Preparing Students for the Future, for the World
“Our world is changing rapidly every day, and we want our students to be always at the ready for this new world,” the Head of School remarked at the school’s Dedication Ceremony. Keystone’s ethos maintains that cultivating the right skills and qualities is more fundamental to education than curricular content. Such skills and qualities not only include learning capacity, but also deep wisdom and open minds. “Kids of this generation tend to be overly self-conscious. We must help them to learn how to respect others and cope with differences,” Ms. Che explains.

In her opinion, although direct, explicit guidance is veritably important in addressing this issue, subtler approaches and influences may be more effective. Ms. Che practices this by bringing her own life experiences to her students’ education. “My father and mother are of Mongol and Evenki ethnicity respectively, so I grew up with two languages and two different cultures. This was before I was introduced to the Chinese language and culture at the age of five. I have been immersed in the fun and joy that a multicultural environment brings, which also teaches me to respect people from different cultural backgrounds, and gives me confidence when meeting them,” she says, adding, “I make an effort to help my students learn about and get a feel for other cultures, and understand the diverse world that they live in. My hope is that through my efforts, they will expand their horizons and mindsets, learn to respect and accept people from different cultures.”

A worldly vision is only one side of the coin: an understanding of the world and its many cultures must be nurtured without losing one’s self-identity.

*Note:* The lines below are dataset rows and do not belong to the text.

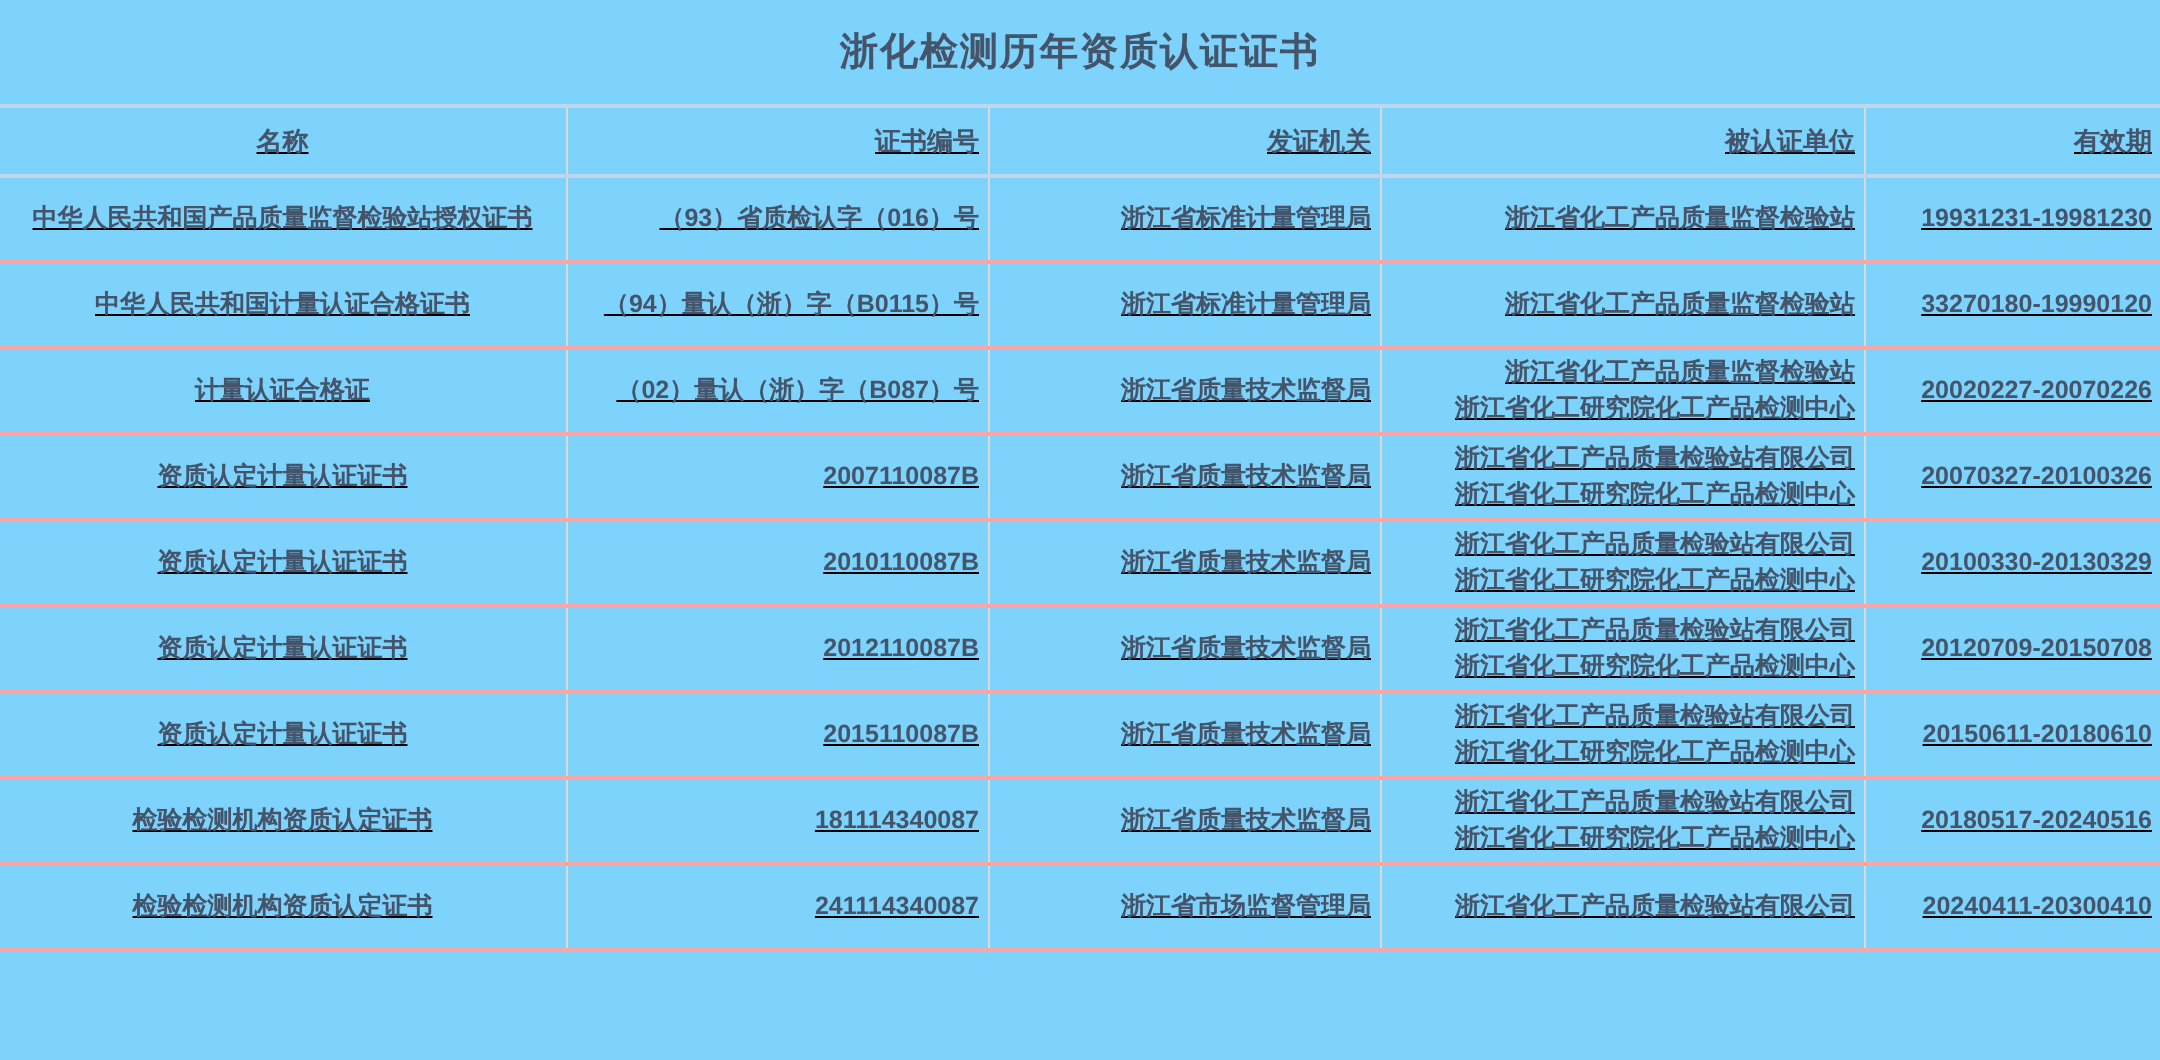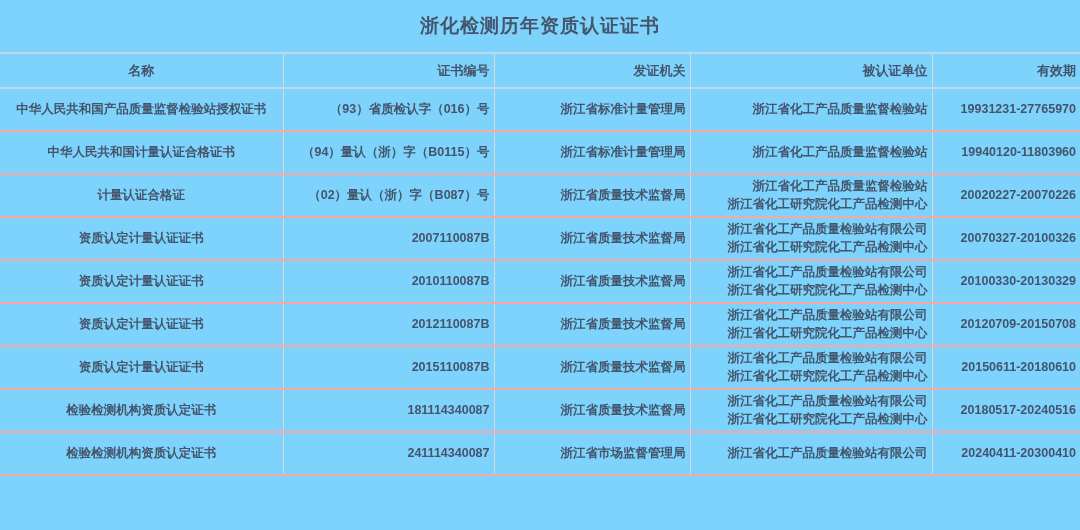--- a/index.html
+++ b/index.html
@@ -24,6 +24,7 @@
     margin-top: 13px;
     border-collapse: collapse;
     table-layout: fixed;
+    text-decoration: underline;
   }
   table.cert-table th {
     border-top: 2px solid #BDD7EE;

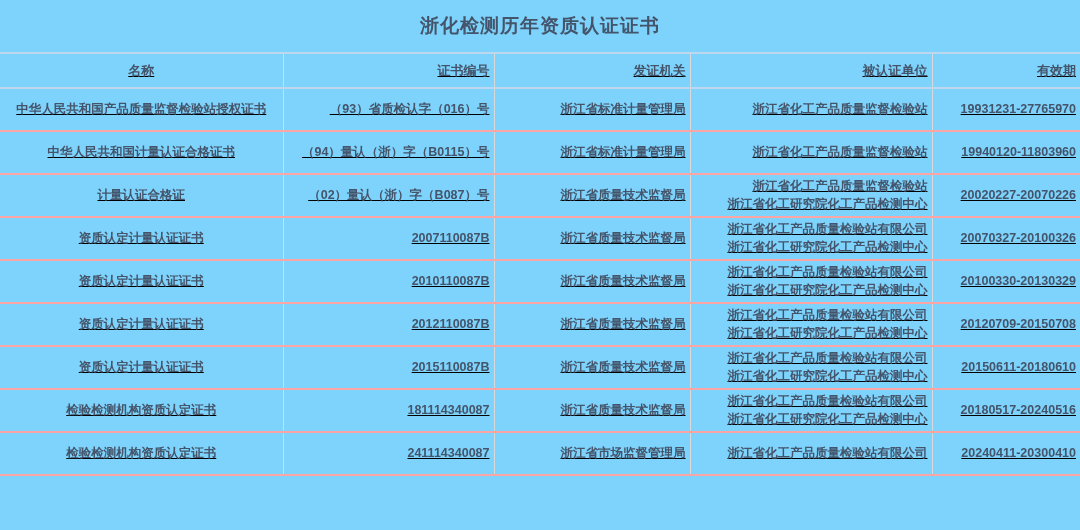--- a/index.html
+++ b/index.html
@@ -86,7 +86,7 @@
         <td>（93）省质检认字（016）号</td>
         <td>浙江省标准计量管理局</td>
         <td>浙江省化工产品质量监督检验站</td>
-        <td class="validity-cell">19931231-27765970</td>
+        <td class="validity-cell">19931231-19981230</td>
       </tr>
       <tr>
         <td>中华人民共和国计量认证合格证书</td>

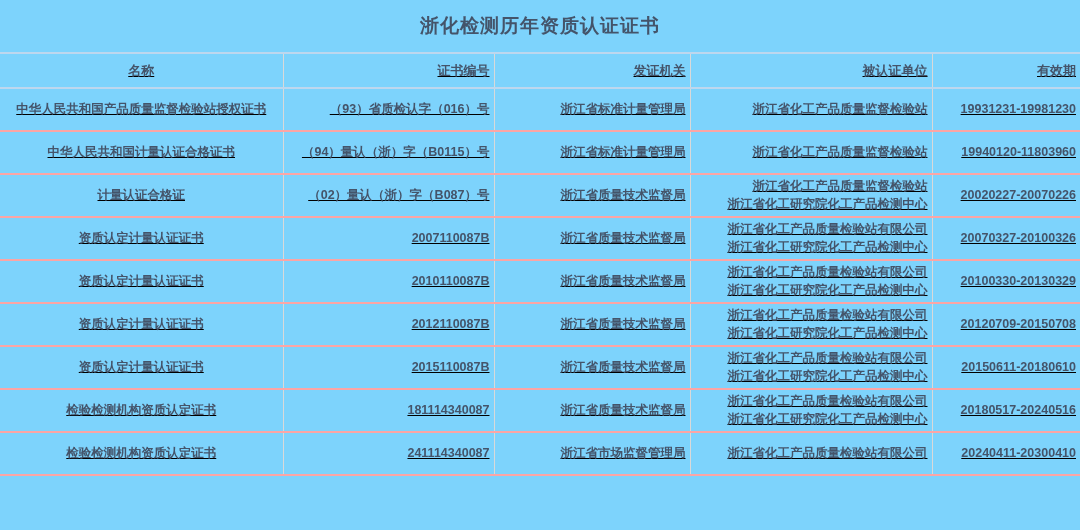--- a/index.html
+++ b/index.html
@@ -93,7 +93,7 @@
         <td>（94）量认（浙）字（B0115）号</td>
         <td>浙江省标准计量管理局</td>
         <td>浙江省化工产品质量监督检验站</td>
-        <td class="validity-cell">19940120-11803960</td>
+        <td class="validity-cell">33270180-19990120</td>
       </tr>
       <tr>
         <td>计量认证合格证</td>

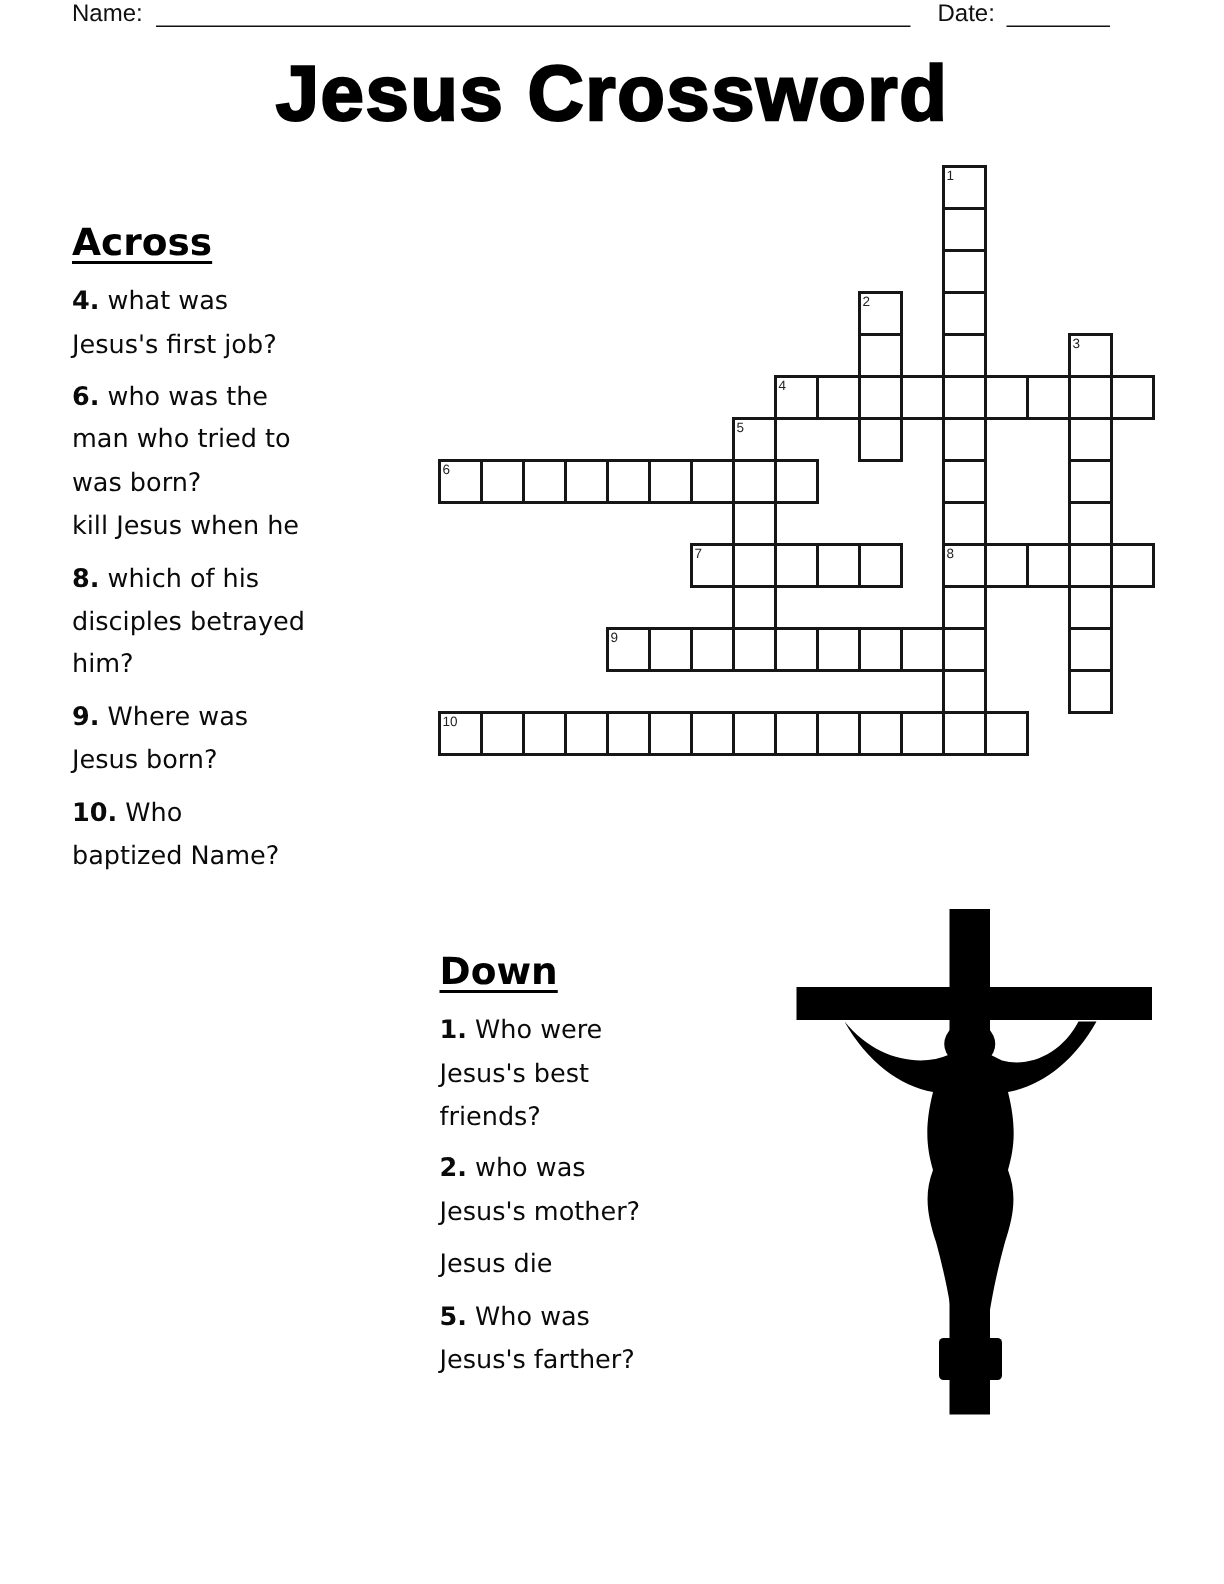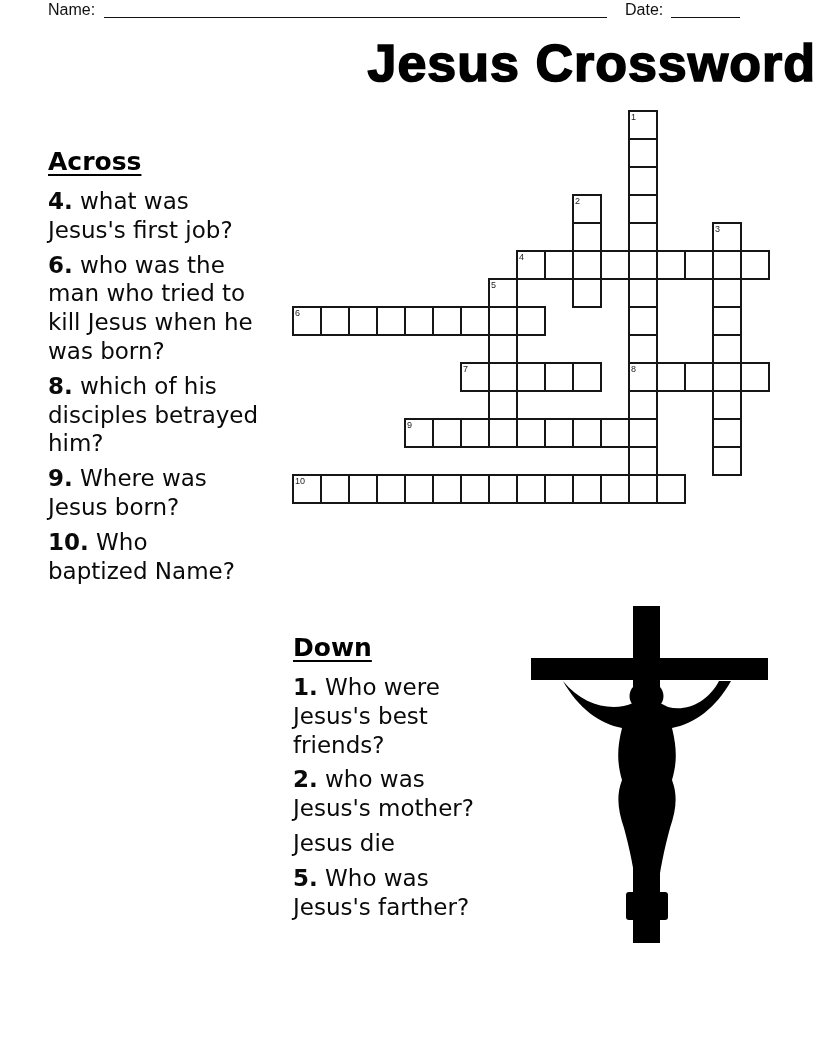--- a/index.html
+++ b/index.html
@@ -20,7 +20,7 @@
   
   .title {
     position: absolute; left: 0; top: 33px; width: 816px;
-    text-align: right;
+    text-align: center;
     font-size: 52px; font-weight: 900; letter-spacing: 1px;
     -webkit-text-stroke: 1.6px #000;
     font-family: "Liberation Sans", sans-serif;

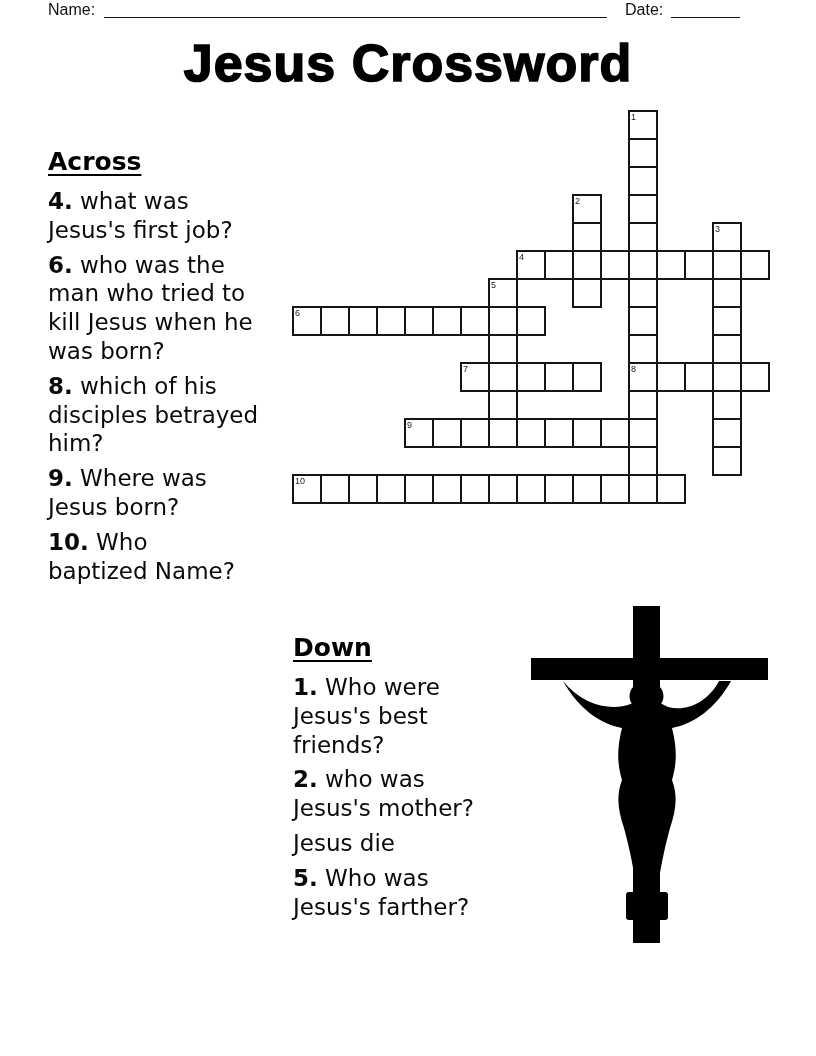--- a/index.html
+++ b/index.html
@@ -39,7 +39,7 @@
   }
   .clue { margin-bottom: 6px; }
   .clue-line {
-    font-size: 23px; line-height: 28.8px; white-space: nowrap;
+    font-size: 17px; line-height: 28.8px; white-space: nowrap;
     font-family: "DejaVu Sans", "Liberation Sans", sans-serif;
     color: #0a0a0a;
   }

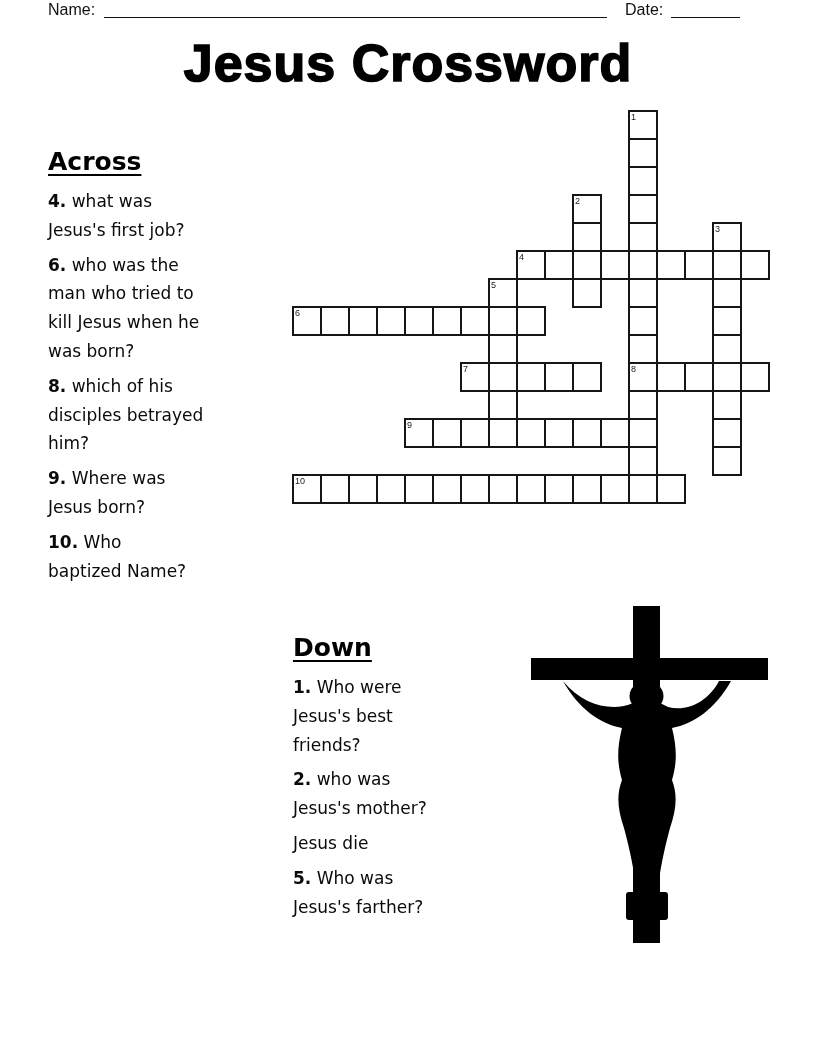--- a/index.html
+++ b/index.html
@@ -82,8 +82,8 @@
         <div class="clue">
           <div class="clue-line"><span class="clue-num">6.</span> who was the</div>
           <div class="clue-line">man who tried to</div>
+          <div class="clue-line">was born?</div>
           <div class="clue-line">kill Jesus when he</div>
-          <div class="clue-line">was born?</div>
         </div>
         <div class="clue">
           <div class="clue-line"><span class="clue-num">8.</span> which of his</div>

Keystone advocates this importance in one of the three pillars of the school. “I appreciate the fact that Keystone Academy, promising to be a world school, also takes a strong position on the importance of Chinese culture and identity as one of its central missions. This has inspired me to dig deeper into the Chinese culture, and motivated me to share and spread the Chinese heritage,” says Ms. Che. “Weaving the Chinese Thread and our other school goals into one harmonious whole is no simple task. But I believe theories, reflections, practice, and perseverance will produce the answer I seek. This is a meaningful and enjoyable task,” she recognizes.

This is the ever-optimistic Che Qing. She firmly believes that she has found her calling and relishes its every moment even in the face of challenges. “Children are all blessed with great potential,” Ms. Che says with enthusiasm, adding, “They are eager to explore their surroundings using all means available to them, and are insatiable for information. Then they gradually grow towards independence. This is simply an incredible process!” Her joy cannot be contained as she continues, “To me, this is not only a job, it is a responsibility. I constantly tell myself that this is a career that enables me to bring joy to more children and families, and that is a cause worthy of lifelong learning and devotion.”